At the end of the single player you should feel a sense of satisfaction that’s rare in games. You should also feel a lot of anticipation building for the next game, which should be the final chapter in this particular trilogy, not that the Gears universe doesn’t have a lot to offer. But I for one am definitely pumped about Gears of War 3 and the answers it should provide.

So that’s about it… oh wait. Forgot something. Multiplayer. You probably want to know about multiplayer. Considering that multiplayer was the weak link in the first game, Epic had a lot to prove with Gears of War 2. They didn’t have to prove that they know multiplayer; these are the same people who brought us the Unreal Tournament series, so it’s safe to say they know what they’re doing when it comes to playing against other humans. But UT also had awesome A.I.-controlled bots. And now, so does Gears of War 2.
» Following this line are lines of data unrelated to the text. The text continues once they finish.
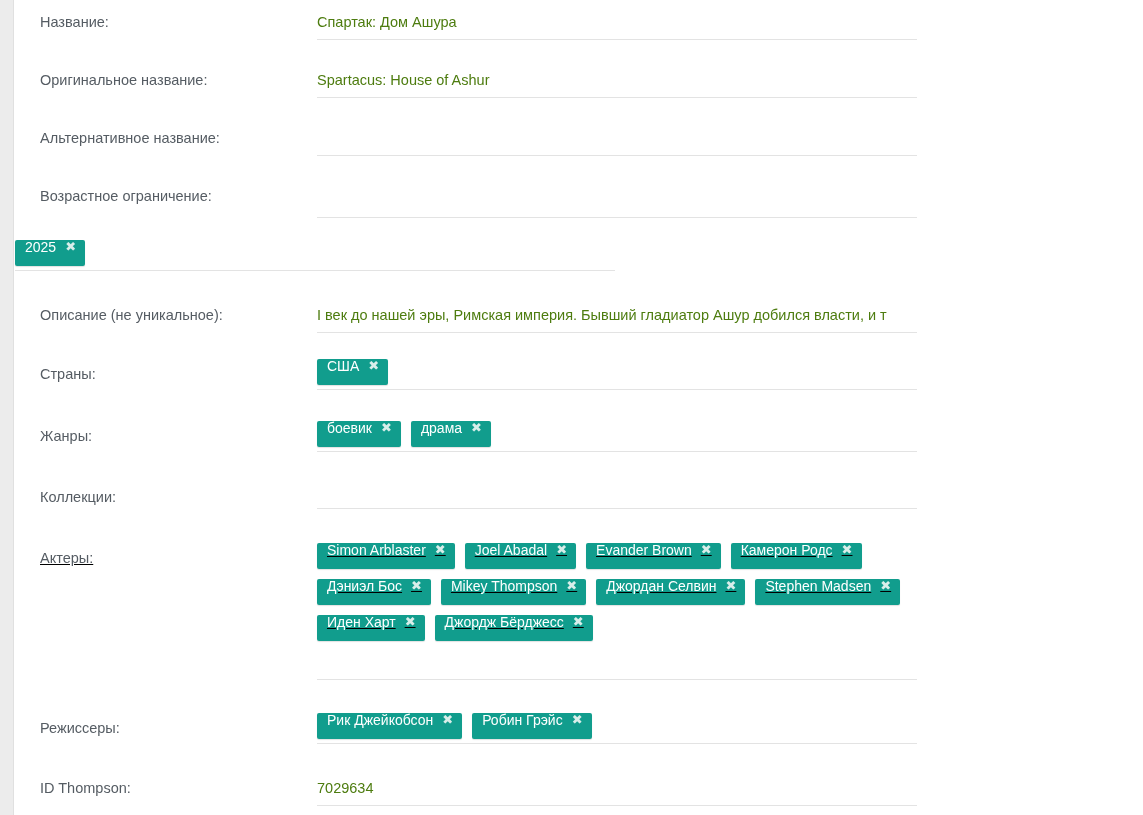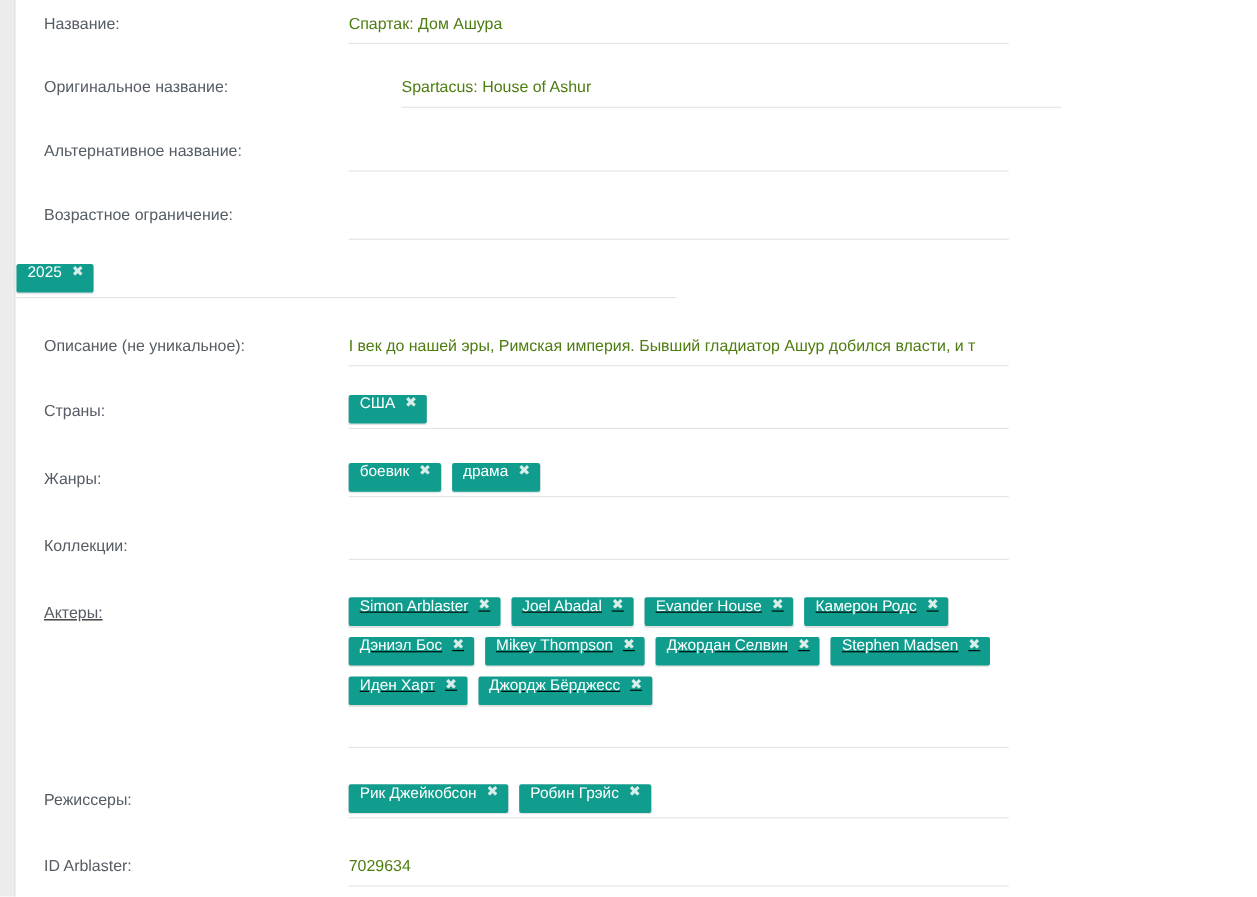"Оригинальное название:" #row-original-title { gap: 48px -> none }
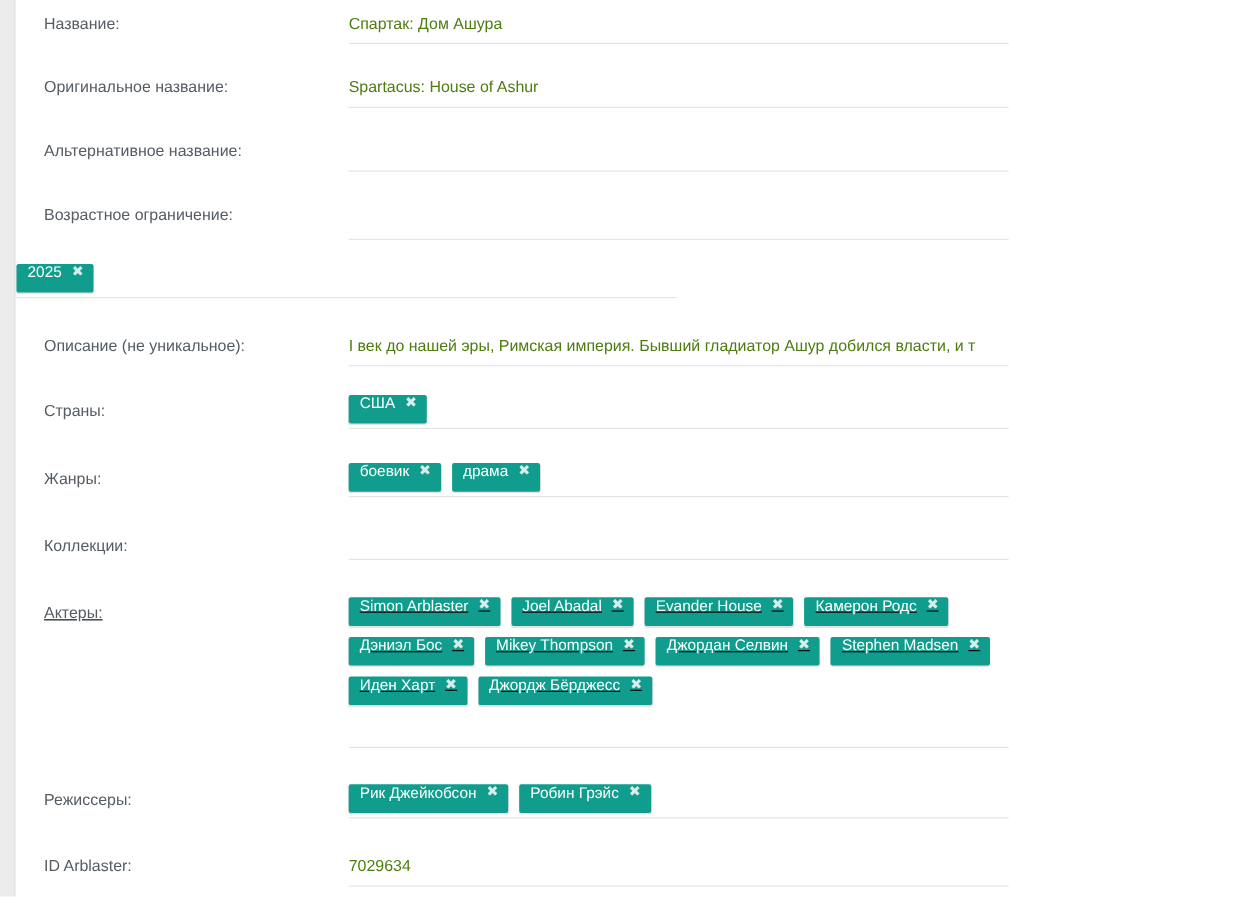"Evander House" span.tag-label { text: House -> Brown }
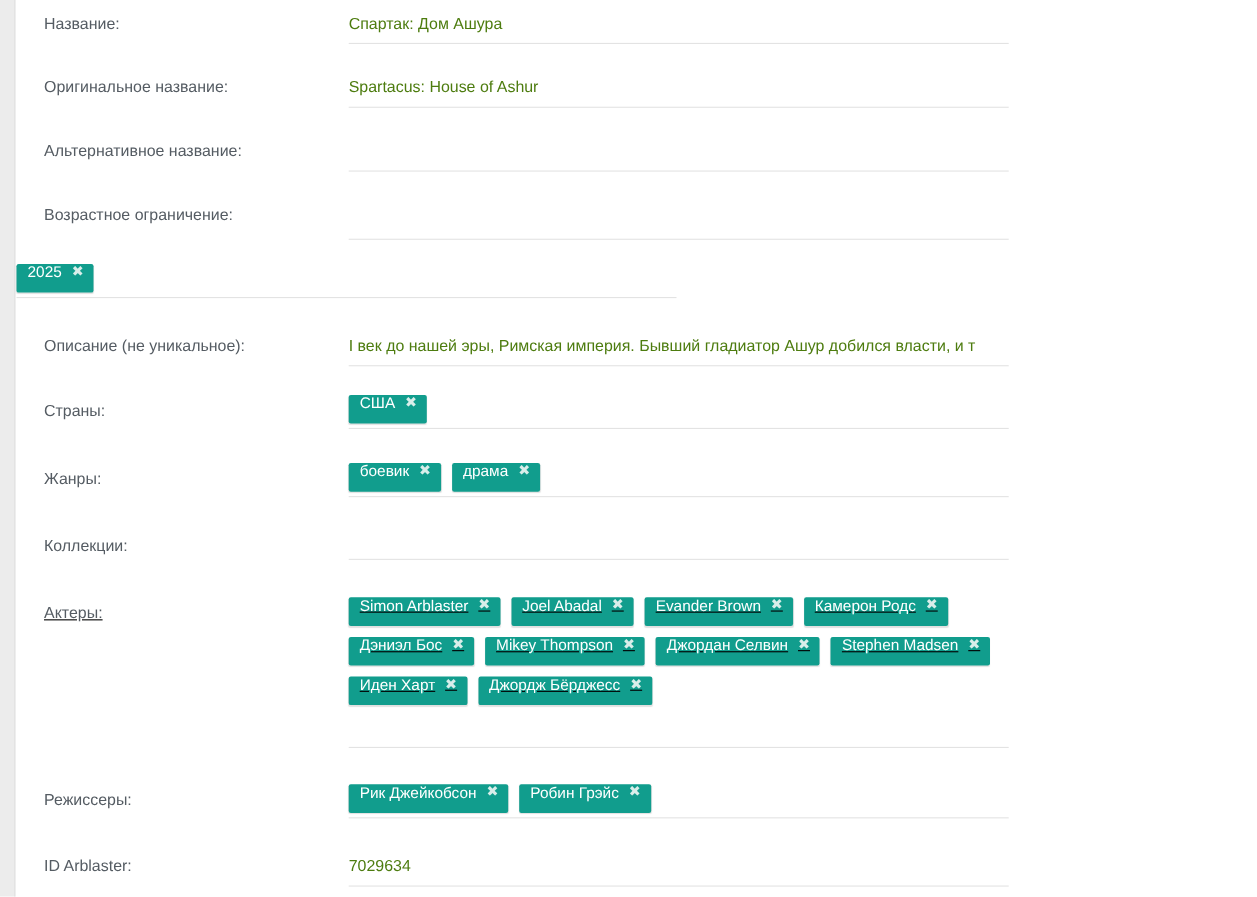"ID Arblaster:" div.row-label { text: Arblaster -> Thompson }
The bots are only available in the Training Grounds mode, but you can play any of the multiplayer modes available within that mode with a full complement of bot players. In fact, Training Grounds is meant for those a little nervous about going online. It’s a pressure free environment in which to learn the gameplay concepts behind things like Annex or Submission before you go online and play against the masses. Or it’s just a place to go and enjoy yourself and have fun and not have to listen to 12 year olds calling you the n-word.

This ain't no winter wonderland.

In addition to the really excellent competitive multiplayer modes (Submission is a personal favorite, though I would love to actually play as the meat flag) and the campaign co-op which has a bunch of achievements tied to it so I hop you have a friend willing to go through the whole thing with you, there is a mode that stands head and shoulders above the other ones. It’s the Horde mode and we’ve talked about it before. Basically it’s a round-based co-op game where a team of up to five players team up and take on wave after wave of increasingly difficult Locust attackers on any of the multiplayer maps. It’s more fun than regular co-op because you really do have to communicate and plan well with your teammates. Finding different strategies to protect your backside or lay down traps and ambushes is a lot of fun with four other people that know what they’re doing. And the way the action ratchets up in later levels really makes you feel as though you’ve accomplished something by completing the full 50 rounds. But it can definitely be done.

All of the multiplayer, both co-op and competitive, completely makes up for any that was lacking in the first game. For those that thought that Gears just wasn’t suited to multiplayer gameplay, that it was too tactical and slow and was better suited to a single player experience, prepare to eat your words. It’s fantastic, and rounds out the complete package that is Gears of War 2.

I could go on about other little details of the game that are very pleasing – the war journal that tracks achievements and collectibles, the achievements themselves, the Flashback Map Pack – but you should really go explore those on your own. Gears of War 2 is a must own for every Xbox 360 owner. Despite a few minor missteps in the way the story and action play out, and a few forgivable technical blemishes, Gears of War 2 is about as close as you can get to the perfect gaming package. Now the waiting begins for 3.